Monthly Archives: April 2008

Quest Performance Analysis versus DMVStats 1.0

This past week a member of my team was able to get a working install and configured instance of Quest Performance Analysis for SQL Server. I’m pretty psyched that we were quickly able to get a working configuration up and running. This should help us solve some challenges with studying historical database performance metrics. We have moved nearly all of our performance testing over to our team in India. The problem that we run into is that it’s very difficult to see what happened to the system or to a system component during the benchmark. While the database (both SQL Server and Oracle) contain dynamic views to peak inside to understand performance issues, it’s practically impossible for us to capture this data. Why exactly? Well, the main reason is that we shutdown and restore the database between every test.

Quest Performance Analysis for SQL Server gives us an historical view into the database. Once we get the agents installed, we will soon have the ability to study a single instance historical performance over the course of a benchmark, as well as compare multiple instances. What’s even more impressive is that we have the same tool for Oracle. The folks at Quest feel that it’s better on the Oracle side then the SQL Server side.
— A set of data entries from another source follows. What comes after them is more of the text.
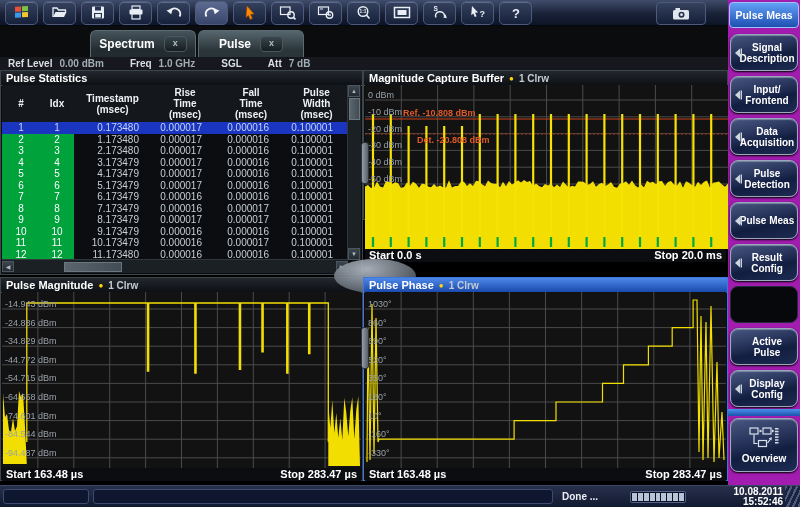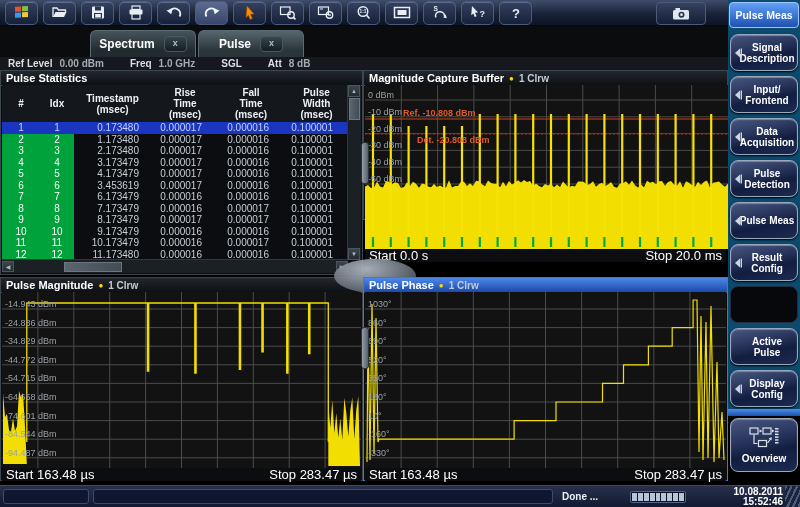"Pulse Meas" #sidebar { background: #0c4a6e -> #a21caf; height: 410px -> 507px }
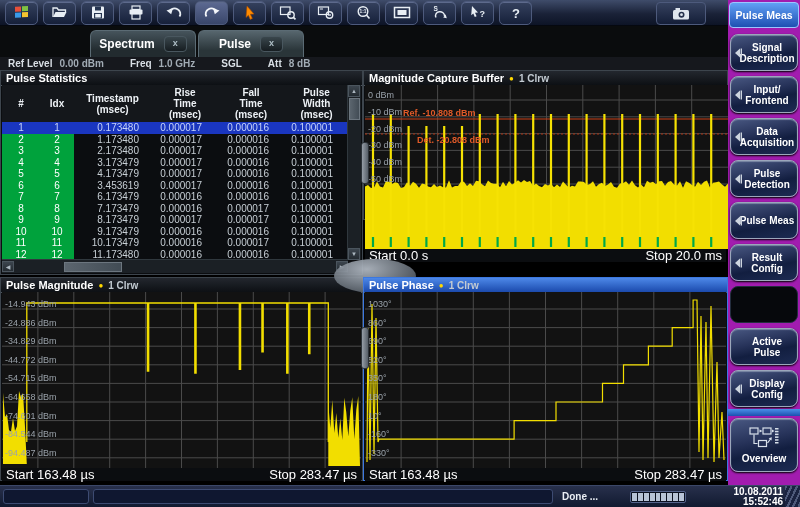"8 dB" span.val { text: 8 -> 7 }
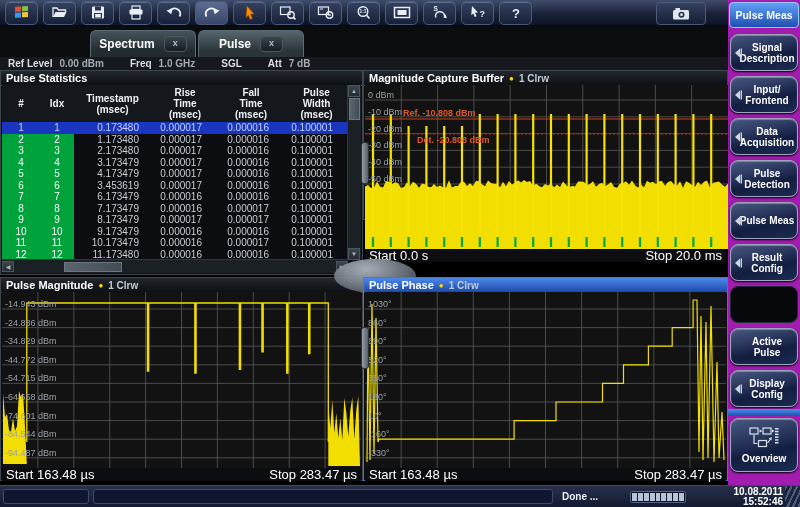"3.453619" div.c { text: 3.453619 -> 5.173479 }
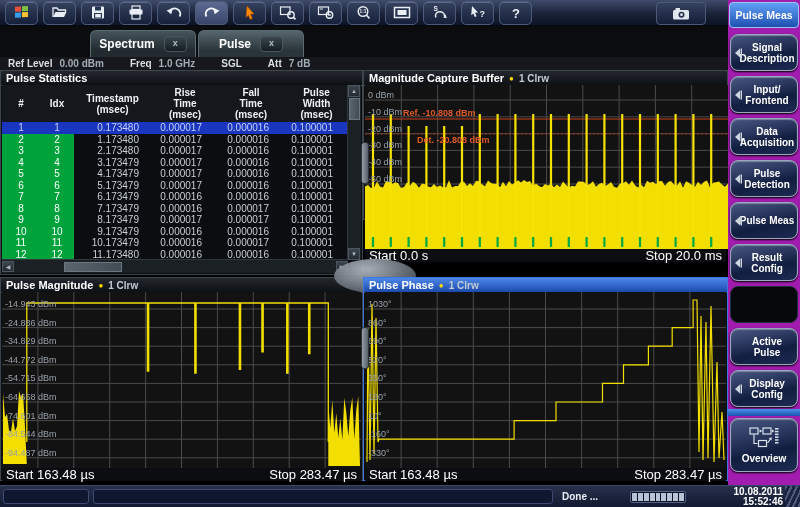"Start 0.0 s" .axisbar { font-size: 13px -> 11px; font-weight: normal -> bold }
The wonderful folks at Microsoft have developed a similar tool for SQL Server 2008 as part of the Performance Warehouse suite. They have a beta version of this tool available on the Open Source market called DMVStats 1.0. Click here for full details1 on the tool. From my limited experience with both tools, it appears that they have similar functionality, can compare multiple systems, and is easy to configure. DMVStats appears to offer more native performance measurement, similar to Oracle’s Statspack or AWR. The tool provides very clear visualizations that users can interact with.